╭─ RECORDS SHOWN

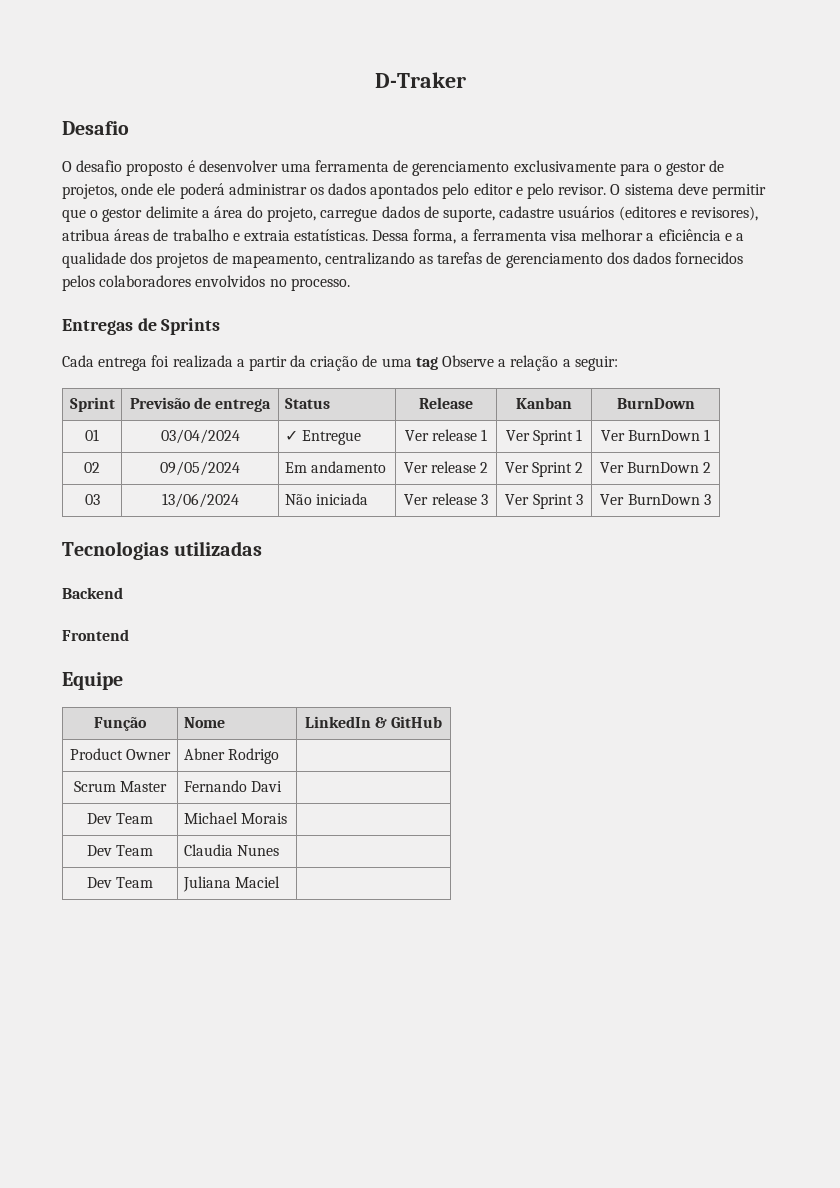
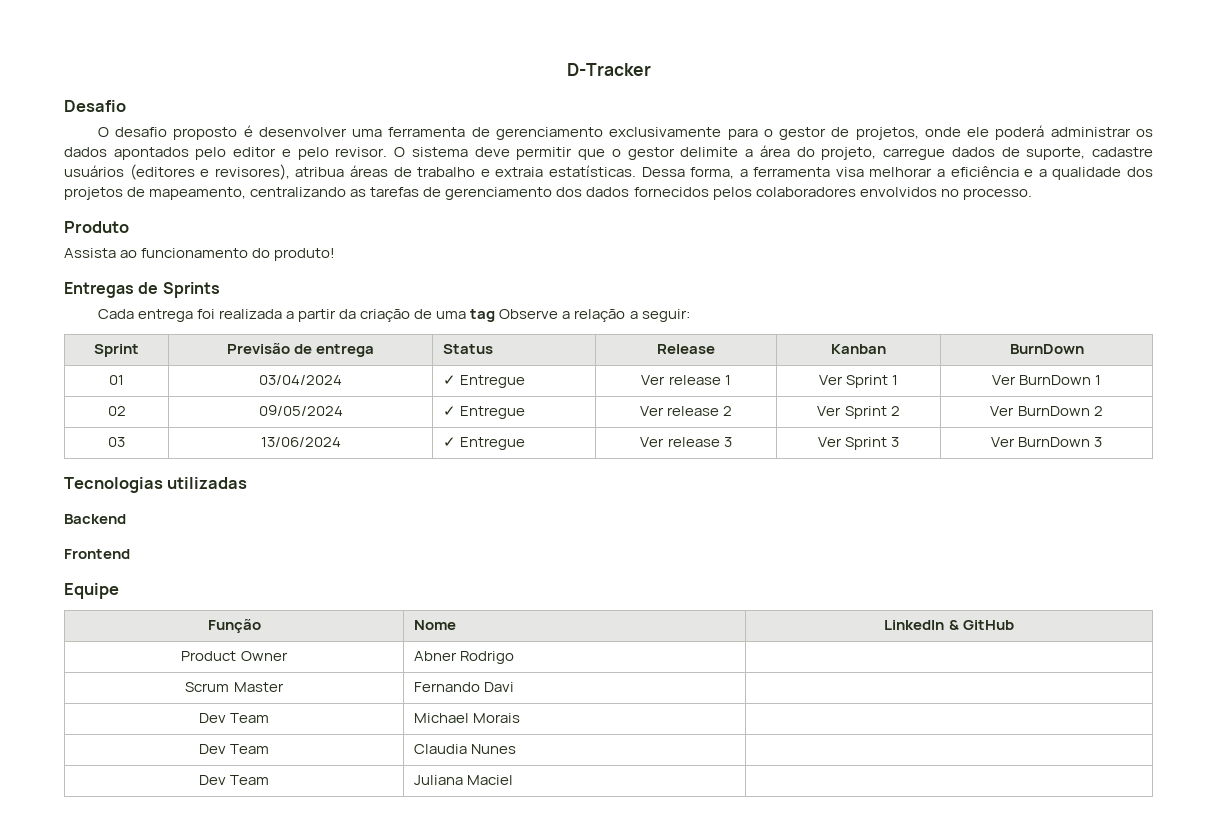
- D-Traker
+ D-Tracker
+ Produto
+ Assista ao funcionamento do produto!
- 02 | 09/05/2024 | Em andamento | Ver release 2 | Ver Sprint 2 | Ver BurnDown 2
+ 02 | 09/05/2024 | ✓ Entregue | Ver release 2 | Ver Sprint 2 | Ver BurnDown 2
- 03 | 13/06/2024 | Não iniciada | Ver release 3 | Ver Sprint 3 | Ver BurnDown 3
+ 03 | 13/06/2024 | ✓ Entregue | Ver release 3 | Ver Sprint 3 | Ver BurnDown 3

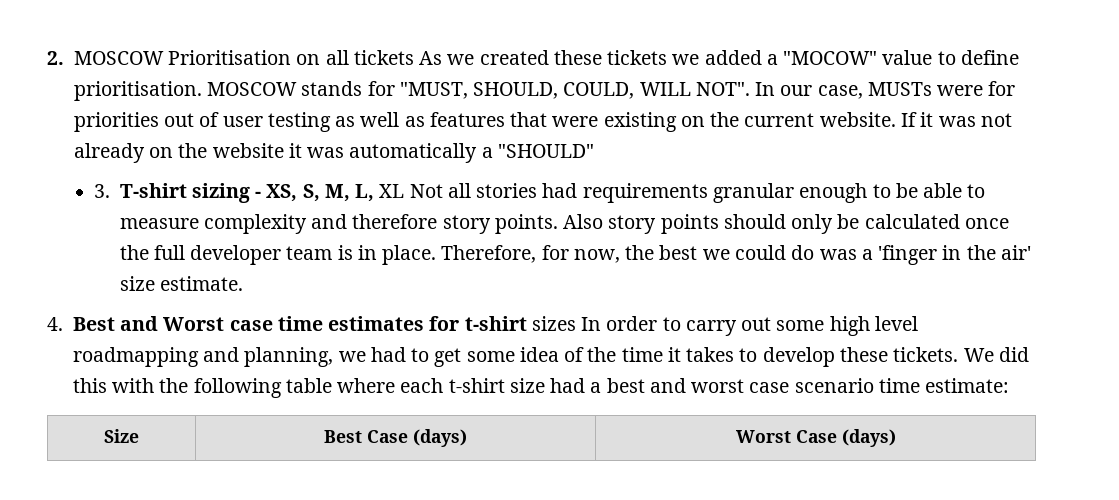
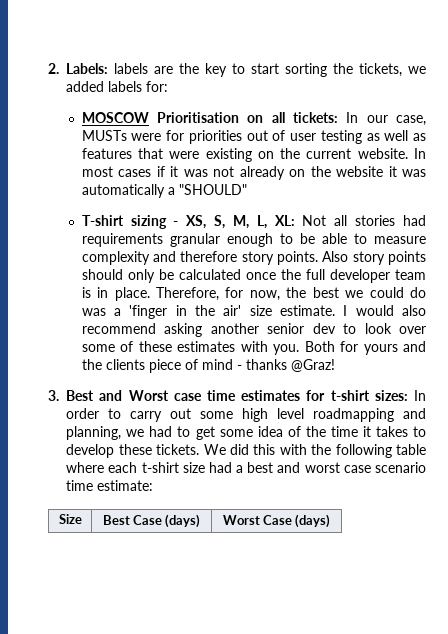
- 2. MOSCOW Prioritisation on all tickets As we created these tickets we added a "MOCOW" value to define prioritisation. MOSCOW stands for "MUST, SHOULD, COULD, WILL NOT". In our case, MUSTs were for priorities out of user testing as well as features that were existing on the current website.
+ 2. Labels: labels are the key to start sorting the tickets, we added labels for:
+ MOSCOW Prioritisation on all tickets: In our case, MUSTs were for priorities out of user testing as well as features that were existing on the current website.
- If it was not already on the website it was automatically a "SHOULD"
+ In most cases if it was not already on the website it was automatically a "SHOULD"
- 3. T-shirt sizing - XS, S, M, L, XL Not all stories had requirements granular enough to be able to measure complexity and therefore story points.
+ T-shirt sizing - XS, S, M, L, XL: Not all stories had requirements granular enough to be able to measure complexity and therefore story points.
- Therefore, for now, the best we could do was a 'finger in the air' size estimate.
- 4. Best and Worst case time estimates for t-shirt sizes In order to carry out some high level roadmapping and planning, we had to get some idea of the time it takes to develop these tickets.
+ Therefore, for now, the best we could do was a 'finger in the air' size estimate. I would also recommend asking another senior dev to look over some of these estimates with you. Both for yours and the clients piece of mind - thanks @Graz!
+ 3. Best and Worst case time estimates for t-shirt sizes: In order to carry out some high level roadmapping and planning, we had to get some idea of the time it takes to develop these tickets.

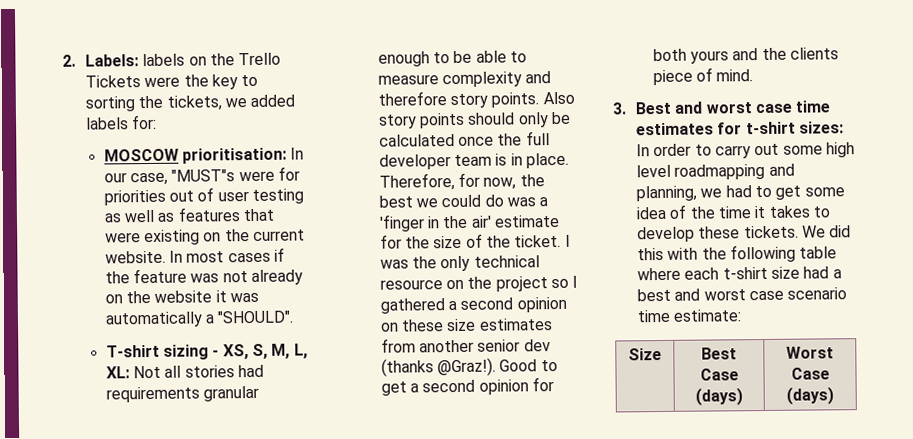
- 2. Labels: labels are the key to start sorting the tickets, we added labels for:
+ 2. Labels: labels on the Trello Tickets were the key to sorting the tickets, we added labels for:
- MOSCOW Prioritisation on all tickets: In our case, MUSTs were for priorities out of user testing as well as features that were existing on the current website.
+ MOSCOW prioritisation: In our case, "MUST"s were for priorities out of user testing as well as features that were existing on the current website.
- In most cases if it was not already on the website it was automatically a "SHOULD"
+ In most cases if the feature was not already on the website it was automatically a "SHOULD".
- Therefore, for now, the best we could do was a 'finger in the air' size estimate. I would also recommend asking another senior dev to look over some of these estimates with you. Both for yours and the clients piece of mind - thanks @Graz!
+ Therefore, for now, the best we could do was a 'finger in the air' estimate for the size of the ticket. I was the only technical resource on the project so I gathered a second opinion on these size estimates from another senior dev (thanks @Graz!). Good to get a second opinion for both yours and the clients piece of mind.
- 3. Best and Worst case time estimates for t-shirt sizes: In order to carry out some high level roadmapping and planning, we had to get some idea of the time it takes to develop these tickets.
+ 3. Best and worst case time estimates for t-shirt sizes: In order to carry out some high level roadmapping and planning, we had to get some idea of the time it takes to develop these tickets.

╰─

-- PROBLEM STATEMENT --
Transcribe the listing exactly, skipping pictures.

-- SOLUTION FOR THIS TASK --
- D-Traker
+ D-Tracker
+ Produto
+ Assista ao funcionamento do produto!
- 02 | 09/05/2024 | Em andamento | Ver release 2 | Ver Sprint 2 | Ver BurnDown 2
+ 02 | 09/05/2024 | ✓ Entregue | Ver release 2 | Ver Sprint 2 | Ver BurnDown 2
- 03 | 13/06/2024 | Não iniciada | Ver release 3 | Ver Sprint 3 | Ver BurnDown 3
+ 03 | 13/06/2024 | ✓ Entregue | Ver release 3 | Ver Sprint 3 | Ver BurnDown 3

- 2. MOSCOW Prioritisation on all tickets As we created these tickets we added a "MOCOW" value to define prioritisation. MOSCOW stands for "MUST, SHOULD, COULD, WILL NOT". In our case, MUSTs were for priorities out of user testing as well as features that were existing on the current website.
+ 2. Labels: labels are the key to start sorting the tickets, we added labels for:
+ MOSCOW Prioritisation on all tickets: In our case, MUSTs were for priorities out of user testing as well as features that were existing on the current website.
- If it was not already on the website it was automatically a "SHOULD"
+ In most cases if it was not already on the website it was automatically a "SHOULD"
- 3. T-shirt sizing - XS, S, M, L, XL Not all stories had requirements granular enough to be able to measure complexity and therefore story points.
+ T-shirt sizing - XS, S, M, L, XL: Not all stories had requirements granular enough to be able to measure complexity and therefore story points.
- Therefore, for now, the best we could do was a 'finger in the air' size estimate.
- 4. Best and Worst case time estimates for t-shirt sizes In order to carry out some high level roadmapping and planning, we had to get some idea of the time it takes to develop these tickets.
+ Therefore, for now, the best we could do was a 'finger in the air' size estimate. I would also recommend asking another senior dev to look over some of these estimates with you. Both for yours and the clients piece of mind - thanks @Graz!
+ 3. Best and Worst case time estimates for t-shirt sizes: In order to carry out some high level roadmapping and planning, we had to get some idea of the time it takes to develop these tickets.

- 2. Labels: labels are the key to start sorting the tickets, we added labels for:
+ 2. Labels: labels on the Trello Tickets were the key to sorting the tickets, we added labels for:
- MOSCOW Prioritisation on all tickets: In our case, MUSTs were for priorities out of user testing as well as features that were existing on the current website.
+ MOSCOW prioritisation: In our case, "MUST"s were for priorities out of user testing as well as features that were existing on the current website.
- In most cases if it was not already on the website it was automatically a "SHOULD"
+ In most cases if the feature was not already on the website it was automatically a "SHOULD".
- Therefore, for now, the best we could do was a 'finger in the air' size estimate. I would also recommend asking another senior dev to look over some of these estimates with you. Both for yours and the clients piece of mind - thanks @Graz!
+ Therefore, for now, the best we could do was a 'finger in the air' estimate for the size of the ticket. I was the only technical resource on the project so I gathered a second opinion on these size estimates from another senior dev (thanks @Graz!). Good to get a second opinion for both yours and the clients piece of mind.
- 3. Best and Worst case time estimates for t-shirt sizes: In order to carry out some high level roadmapping and planning, we had to get some idea of the time it takes to develop these tickets.
+ 3. Best and worst case time estimates for t-shirt sizes: In order to carry out some high level roadmapping and planning, we had to get some idea of the time it takes to develop these tickets.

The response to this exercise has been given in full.